Küresel piyasalarda belirsizlik etkisi

İstanbul/AA
Ekonomi haberleri
Küresel piyasalarda belirsizlik etkisi

Küresel piyasalar, Çin'den gelen verilerin karışık sinyaller vermesi ve ABD Merkez Bankasının (Fed) martta faiz indirimlerine başlayacağına yönelik beklentilerin zayıflamasıyla negatif bir seyir izlerken, bugün gözler Avrupa'da açıklanacak enflasyon verilerine çevrildi.

Küresel piyasalar, Çin'den gelen verilerin karışık sinyaller vermesi ve ABD Merkez Bankasının (Fed) martta faiz indirimlerine başlayacağına yönelik beklentilerin zayıflamasıyla negatif bir seyir izlerken, bugün gözler Avrupa'da açıklanacak enflasyon verilerine çevrildi.

Dünya genelinde merkez bankalarının güvercin adımlarına mart ayı itibarıyla başlayabileceği yönündeki öngörüler günden güne güç kaybederken, söz konusu durum risk iştahını olumsuz etkiliyor.

Dün açıklamalarda bulunan Fed Yönetim Kurulu Üyesi Christopher Waller, enflasyonda devam eden düşüşlerin Fed'in bu yıl faiz oranlarını düşürmesine olanak sağlayacağını ancak bunun "dikkatli" şekilde yapılması gerektiğini söyledi.

Faiz indirimlerinin zamanlaması ve 2024'teki sayısının gelen verilere bağlı olacağını vurgulayan Waller, "Faizleri düşürmeye başlamanın zamanı geldiğinde, metodik ve dikkatli şekilde düşürülebileceğine ve düşürülmesi gerektiğine inanıyorum." ifadelerini kullandı.

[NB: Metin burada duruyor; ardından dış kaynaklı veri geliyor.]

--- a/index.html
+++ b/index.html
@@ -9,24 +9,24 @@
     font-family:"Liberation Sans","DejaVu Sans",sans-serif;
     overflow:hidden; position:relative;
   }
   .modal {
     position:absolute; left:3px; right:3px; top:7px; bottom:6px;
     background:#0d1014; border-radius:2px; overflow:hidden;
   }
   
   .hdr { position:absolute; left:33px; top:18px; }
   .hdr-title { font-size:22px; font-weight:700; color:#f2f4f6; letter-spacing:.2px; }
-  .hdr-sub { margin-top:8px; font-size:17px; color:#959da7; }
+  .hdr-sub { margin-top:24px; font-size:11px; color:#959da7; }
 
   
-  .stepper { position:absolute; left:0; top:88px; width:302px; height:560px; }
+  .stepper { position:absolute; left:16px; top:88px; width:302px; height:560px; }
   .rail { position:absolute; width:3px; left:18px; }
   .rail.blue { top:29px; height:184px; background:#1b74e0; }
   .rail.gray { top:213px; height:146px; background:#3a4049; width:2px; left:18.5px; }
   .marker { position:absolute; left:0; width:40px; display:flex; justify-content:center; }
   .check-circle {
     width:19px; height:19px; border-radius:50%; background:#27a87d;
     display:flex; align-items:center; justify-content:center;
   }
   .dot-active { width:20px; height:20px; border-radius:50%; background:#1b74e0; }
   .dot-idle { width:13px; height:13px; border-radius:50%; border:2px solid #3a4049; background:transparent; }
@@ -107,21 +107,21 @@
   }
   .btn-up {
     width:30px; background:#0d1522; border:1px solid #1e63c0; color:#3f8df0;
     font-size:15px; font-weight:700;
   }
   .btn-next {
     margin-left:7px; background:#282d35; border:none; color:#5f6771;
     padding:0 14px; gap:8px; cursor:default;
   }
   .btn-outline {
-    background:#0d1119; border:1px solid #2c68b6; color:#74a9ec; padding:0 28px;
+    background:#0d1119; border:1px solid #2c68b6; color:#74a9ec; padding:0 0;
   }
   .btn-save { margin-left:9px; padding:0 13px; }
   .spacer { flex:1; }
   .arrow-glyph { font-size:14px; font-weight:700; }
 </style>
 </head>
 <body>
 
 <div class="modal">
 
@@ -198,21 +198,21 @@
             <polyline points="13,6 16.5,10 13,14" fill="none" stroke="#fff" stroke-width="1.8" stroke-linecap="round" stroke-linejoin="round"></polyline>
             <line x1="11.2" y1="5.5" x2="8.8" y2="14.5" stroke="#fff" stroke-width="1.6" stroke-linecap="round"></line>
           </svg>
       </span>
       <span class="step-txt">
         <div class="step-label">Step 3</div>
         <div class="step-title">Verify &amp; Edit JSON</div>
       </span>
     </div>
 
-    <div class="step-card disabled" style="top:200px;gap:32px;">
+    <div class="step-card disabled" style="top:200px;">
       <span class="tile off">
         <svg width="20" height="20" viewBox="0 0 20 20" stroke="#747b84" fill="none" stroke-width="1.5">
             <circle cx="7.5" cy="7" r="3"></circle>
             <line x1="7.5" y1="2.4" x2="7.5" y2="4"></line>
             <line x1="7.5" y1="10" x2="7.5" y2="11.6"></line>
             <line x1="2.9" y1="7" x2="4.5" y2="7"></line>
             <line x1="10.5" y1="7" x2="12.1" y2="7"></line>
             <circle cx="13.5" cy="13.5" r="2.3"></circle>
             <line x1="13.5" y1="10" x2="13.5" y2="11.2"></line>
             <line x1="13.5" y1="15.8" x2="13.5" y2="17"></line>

Waller, veri eğilimlerinin sürdürülebilirliğine ilişkin endişelerin politika seyrindeki değişikliklerin "dikkatli şekilde ayarlanmasını ve aceleye getirilmemesini" gerektirdiğini belirterek, bu döngüde, ekonomik aktivite ile iş gücü piyasalarının iyi durumda olması ve enflasyonun kademeli olarak yüzde 2'ye inmesiyle, geçmişte olduğu kadar hızlı hareket etmek ya da hızlı indirime gitmek için bir neden göremediğini aktardı.

Waller'ın açıklamalarıyla birlikte para piyasalarında faiz indirimlerinin martta başlayabileceğine ilişkin tahminler yüzde 64 seviyesine gerilerken, tahvil piyasalarında da satış baskısı güçlendi.

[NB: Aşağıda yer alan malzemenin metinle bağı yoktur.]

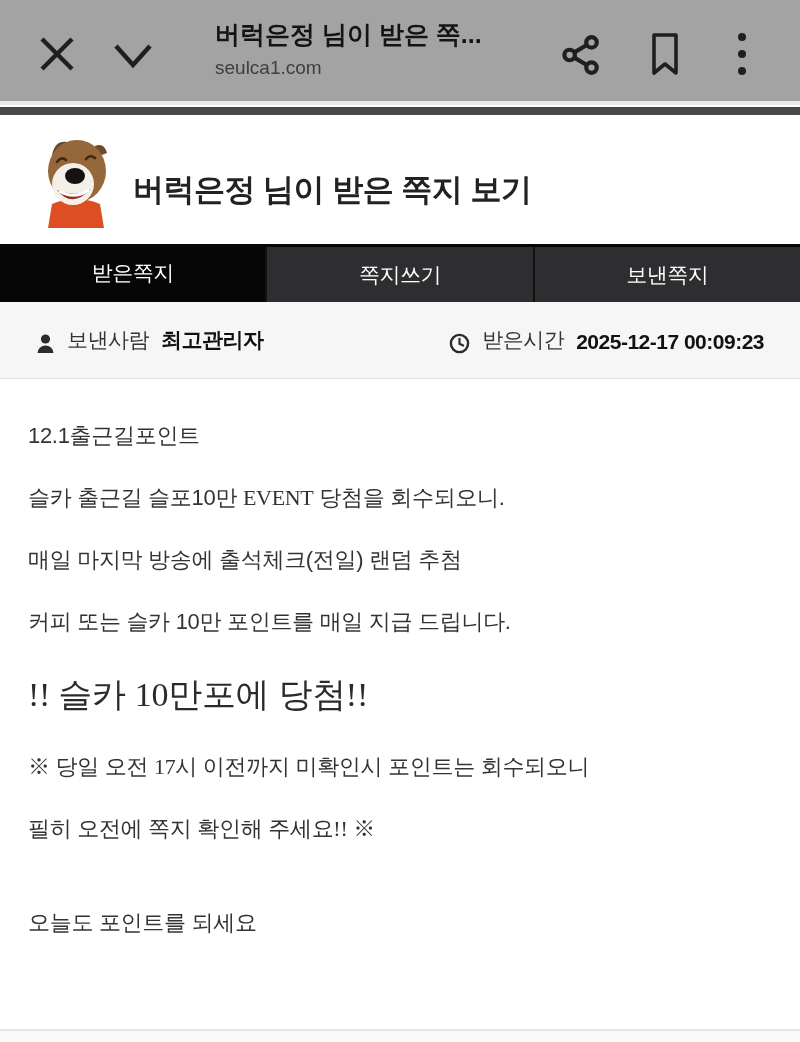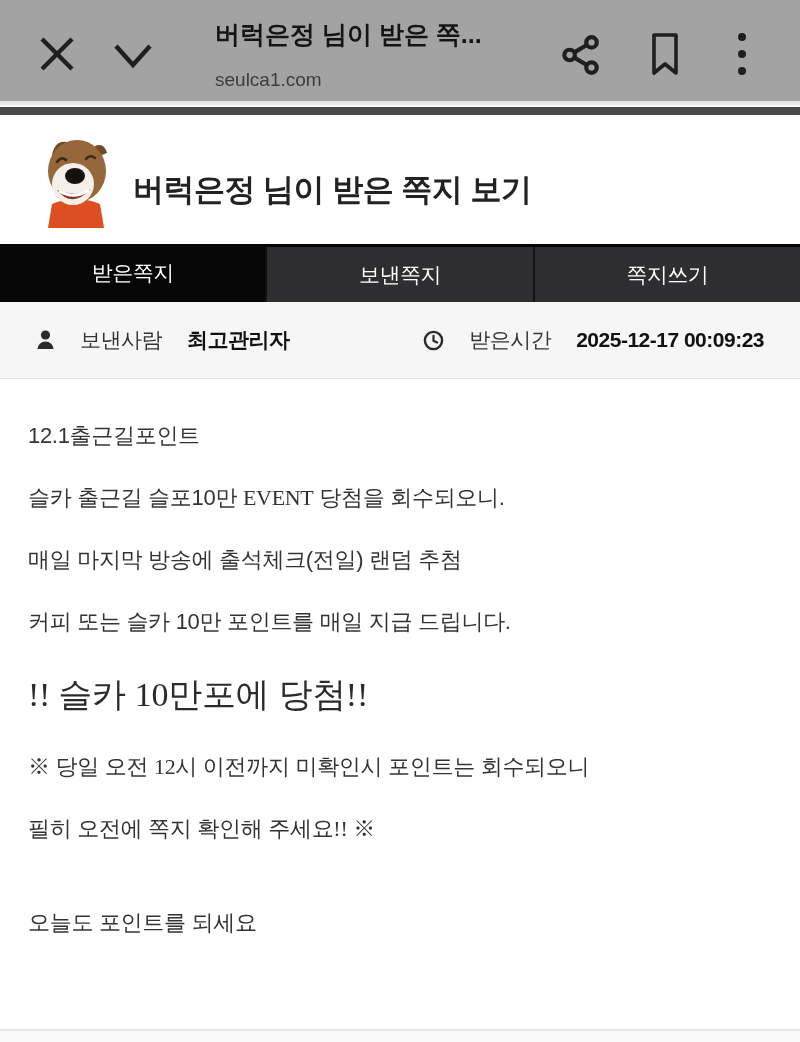--- a/index.html
+++ b/index.html
@@ -15,21 +15,21 @@
   .chevron-btn { left:112px; top:42px; width:42px; height:28px; }
   .share-btn   { left:560px; top:34px; width:42px; height:42px; }
   .bookmark-btn{ left:648px; top:32px; width:34px; height:44px; }
   .kebab-btn   { left:733px; top:33px; width:18px; height:44px;
                  display:flex; flex-direction:column; justify-content:space-between;
                  align-items:center; }
   .kebab-btn i { width:8px; height:8px; border-radius:50%; background:#1f1f1f; display:block; }
   .title-block { position:absolute; left:215px; top:19px; width:330px; }
   .bb-title { font-size:25px; font-weight:700; color:#141414; line-height:30px;
               white-space:nowrap; overflow:hidden; }
-  .bb-url   { font-size:19px; color:#3e3e3e; margin-top:20px; }
+  .bb-url   { font-size:19px; color:#3e3e3e; margin-top:8px; }
 
   .dark-strip { height:8px; background:#484848; margin-top:2px; }
 
   
   .page-header { position:relative; height:129px; background:#fff; }
   .avatar { position:absolute; left:38px; top:18px; width:76px; height:95px; }
   .page-title { position:absolute; left:133px; top:0; height:149px;
                 display:flex; align-items:center;
                 font-size:31px; font-weight:700; color:#222; letter-spacing:-0.5px; }
 
@@ -38,21 +38,21 @@
   .tab { flex:1 1 0; display:flex; align-items:center; justify-content:center;
          color:#fff; font-size:21px; font-weight:500; cursor:pointer;
          letter-spacing:-0.5px; }
   .tab.active { background:#060606; }
   .tab.inactive { background:#2e2e30; margin-top:3px; border-left:2px solid #121212; }
 
   
   .meta-bar { height:77px; background:#f6f6f6; border-bottom:1px solid #e2e2e2;
               display:flex; align-items:center; justify-content:space-between;
               padding:0 36px; font-size:21px; color:#333; letter-spacing:-0.5px; }
-  .meta-group { display:flex; align-items:center; gap:25px; }
+  .meta-group { display:flex; align-items:flex-end; gap:12px; }
   .meta-group b { color:#111; font-weight:700; }
 
   
   .msg { padding:44px 40px 0 28px; color:#333; }
   .msg p { font-size:22px; line-height:26px; margin:0 0 36px 0; letter-spacing:-0.3px; }
   .msg p.big { font-size:34px; line-height:46px; font-weight:500; color:#2b2b2b;
                margin:0 0 36px 0; }
   .msg .serif { font-family:"Liberation Serif", serif; }
   .msg p.gap-top { margin-top:68px; }
 
@@ -127,22 +127,22 @@
         <ellipse cx="37" cy="43" rx="10" ry="8" fill="#141210"></ellipse>
         <path d="M19,57 Q34,76 53,56 Q40,65 19,57 Z" fill="#8c2e1e"></path>
         <path d="M21,58 Q36,67 51,57" stroke="#fff" stroke-width="3" fill="none"></path>
       </svg>
     </span>
     <div class="page-title">버럭은정 님이 받은 쪽지 보기</div>
   </div>
 
   <div class="tab-bar">
     <div class="tab active">받은쪽지</div>
+    <div class="tab inactive">쪽지쓰기</div>
     <div class="tab inactive">보낸쪽지</div>
-    <div class="tab inactive">쪽지쓰기</div>
   </div>
 
   <div class="meta-bar">
     <div class="meta-group">
       <span>
         <svg width="19" height="20" viewBox="0 0 19 20">
           <circle cx="9.5" cy="5" r="4.6" fill="#2b2b2b"></circle>
           <path d="M1.5,19 a8,7.6 0 0 1 16,0 z" fill="#2b2b2b"></path>
         </svg>
       </span>
@@ -160,19 +160,19 @@
       <b>2025-12-17 00:09:23</b>
     </div>
   </div>
 
   <div class="msg">
     <p><span>12.1출근길포인트</span></p>
     <p><span>슬카 출근길 슬포10만 </span><span class="serif">EVENT</span><span> 당첨을 회수되오니.</span></p>
     <p><span>매일 마지막 방송에 출석체크(전일) 랜덤 추첨</span></p>
     <p><span>커피 또는 슬카 10만 포인트를 매일 지급 드립니다.</span></p>
     <p class="big"><span class="serif">!! </span><span>슬카 </span><span class="serif">10</span><span>만포에 당첨</span><span class="serif">!!</span></p>
-    <p><span>※ 당일 오전 </span><span class="serif">12</span><span>시 이전까지 미확인시 포인트는 회수되오니</span></p>
+    <p><span>※ 당일 오전 </span><span class="serif">17</span><span>시 이전까지 미확인시 포인트는 회수되오니</span></p>
     <p><span>필히 오전에 쪽지 확인해 주세요</span><span class="serif">!!</span><span> ※</span></p>
     <p class="gap-top"><span>오늘도 포인트를 되세요</span></p>
   </div>
 
   <div class="page-footer"></div>
 </div>
 
 </body></html>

Buna göre, ABD'nin 10 yıllık tahvil faizi yüzde 4,06 ile 12 Aralık'tan bu yana en yüksek günlük kapanışını gerçekleştirirken, yeni güne yatay bir seyirle başladı.

Öte yandan, Fed'in faiz indirimlerine öngörülenden daha geç başlayabileceği endişeleriyle dolar, diğer para birimleri karşısında güç kazanırken, dolar endeksi 103,5'le son 1 ayın zirvesine çıktı.

Yükselen tahvil faizleri ve güçlenen dolar altının ons fiyatında satış baskısının artmasına neden olurken, dün yüzde 1,3 gerileyen altının onsu yeni günde de yüzde 0,4 azalışla 2.021 dolardan alıcı buluyor.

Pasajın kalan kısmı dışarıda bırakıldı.